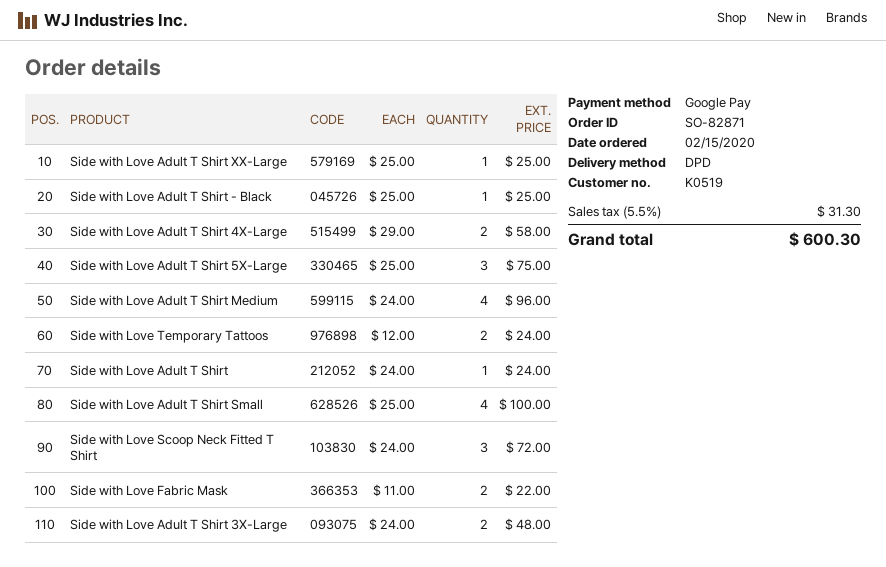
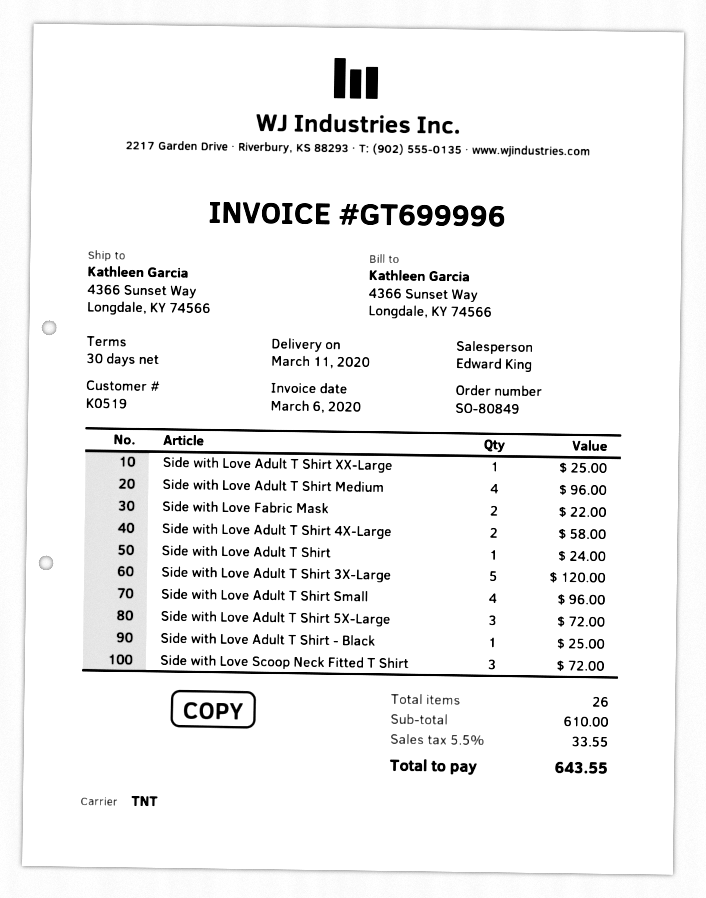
order number: SO-82871 -> SO-80849
shipping method: DPD -> TNT
Side with Love Adult T Shirt 5X-Large: 3 for 75.00 -> 3 for 72.00
Side with Love Temporary Tattoos: 2 for 24.00 -> none
Side with Love Adult T Shirt Small: 4 for 100.00 -> 4 for 96.00
Side with Love Adult T Shirt 3X-Large: 2 for 48.00 -> 5 for 120.00
tax: 5.5% = 31.30 -> 5.5% = 33.55
total: 600.30 -> 643.55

▶ [Task requirements]: Print every line of the material exactly as written, but drop the pictures.

▶ [Final answer]:
order number: SO-82871 -> SO-80849
shipping method: DPD -> TNT
Side with Love Adult T Shirt 5X-Large: 3 for 75.00 -> 3 for 72.00
Side with Love Temporary Tattoos: 2 for 24.00 -> none
Side with Love Adult T Shirt Small: 4 for 100.00 -> 4 for 96.00
Side with Love Adult T Shirt 3X-Large: 2 for 48.00 -> 5 for 120.00
tax: 5.5% = 31.30 -> 5.5% = 33.55
total: 600.30 -> 643.55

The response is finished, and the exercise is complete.